This will produce an invalid .debug_gnu_pubnames with 0 offset values (.long 0 # DIE offset), or, if you apply this patch (this patch isn't perfectly clean for the codebase just yet - I need to cleanup one other mistake - but for the purpose of testing this patch it'll give a good signal as to where things have gone wrong), it'll assert:

diff --git llvm/include/llvm/CodeGen/DIE.h llvm/include/llvm/CodeGen/DIE.h
index 9e94c401bfae..60bd52ee4032 100644
--- llvm/include/llvm/CodeGen/DIE.h
+++ llvm/include/llvm/CodeGen/DIE.h
@@ -774,7 +774,10 @@ public:
   unsigned getAbbrevNumber() const { return AbbrevNumber; }
   dwarf::Tag getTag() const { return Tag; }
   /// Get the compile/type unit relative offset of this DIE.
-  unsigned getOffset() const { return Offset; }
+  unsigned getOffset() const {
+    assert(Offset && "Offset being queried before it's been computed.");
+    return Offset;
+  }
   unsigned getSize() const { return Size; }
   bool hasChildren() const { return ForceChildren || !Children.empty(); }
   void setForceChildren(bool B) { ForceChildren = B; }
nikic added a subscriber: nikic.Dec 24 2021, 12:27 AM

FYI I deleted the left behind test file in https://github.com/llvm/llvm-project/commit/cb31a57104215c57e01e8e9bfe9e545ae0b6b18b -- maybe the revert got confused due to the rename in between.

FYI I deleted the left behind test file in https://github.com/llvm/llvm-project/commit/cb31a57104215c57e01e8e9bfe9e545ae0b6b18b -- maybe the revert got confused due to the rename in between.

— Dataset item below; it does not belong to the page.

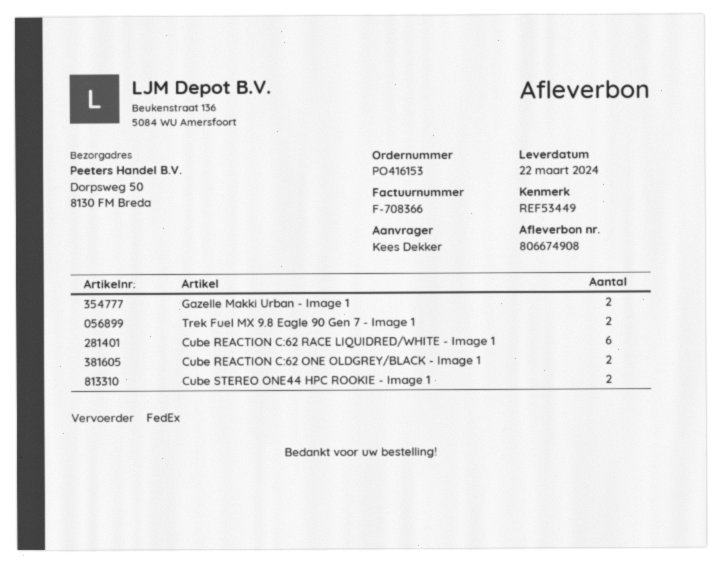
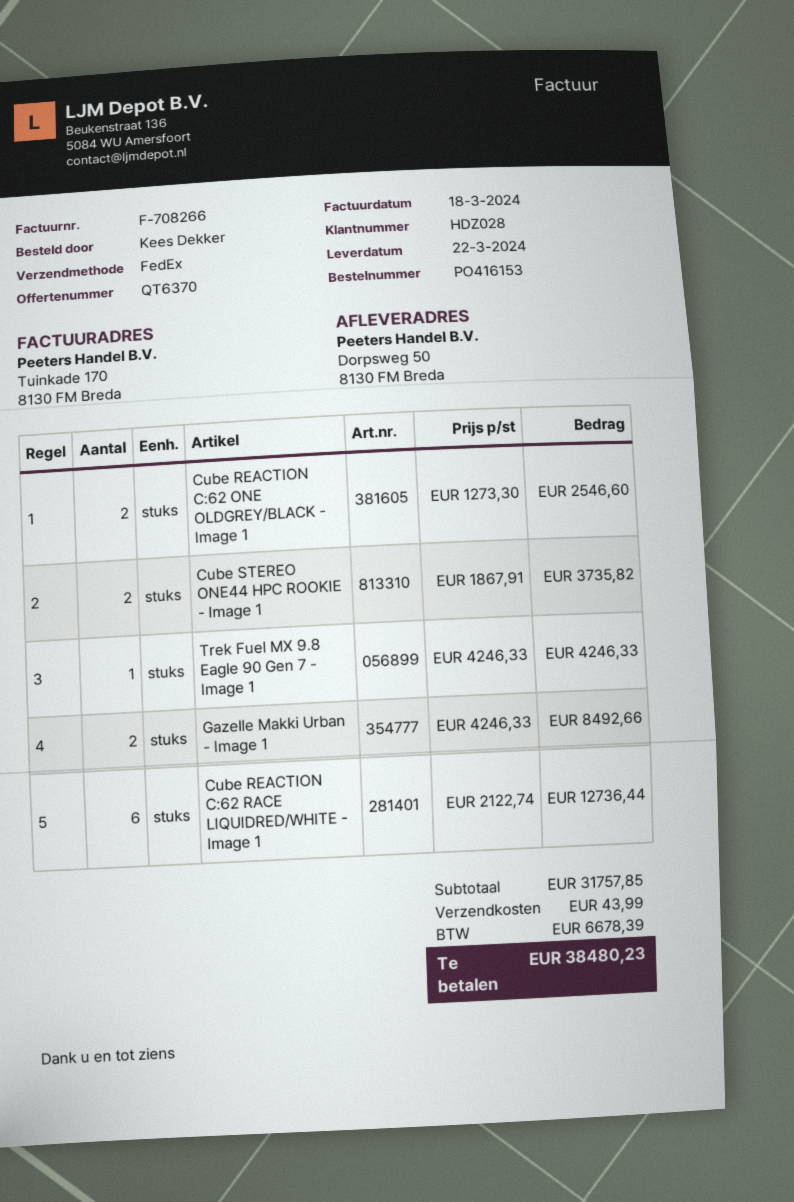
invoice number: F-708366 -> F-708266
Trek Fuel MX 9.8 Eagle 90 Gen 7 - Image 1: 2 -> 1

oh, thanks so much, and sorry for the noise!

Thanks very much for the reproducer and revert @dblaikie.

IIUC it looks like this comment in addGlobalTypeUnitType in llvm/lib/CodeGen/AsmPrinter/DwarfCompileUnit.cpp hints at the issue (which was adding in your patch a0e3c751874f):

// Insert, allowing the entry to remain as-is if it's already present
// This way the CU-level type DIE is preferred over the "can't describe this
// type as a unit offset because it's not really in the CU at all, it's only
// in a type unit"

Prior to my patch, the first call to addGlobalTypeUnitType would always be with the CU DIE. With my patch that is not always true (and sometimes there is no CU DIE at all).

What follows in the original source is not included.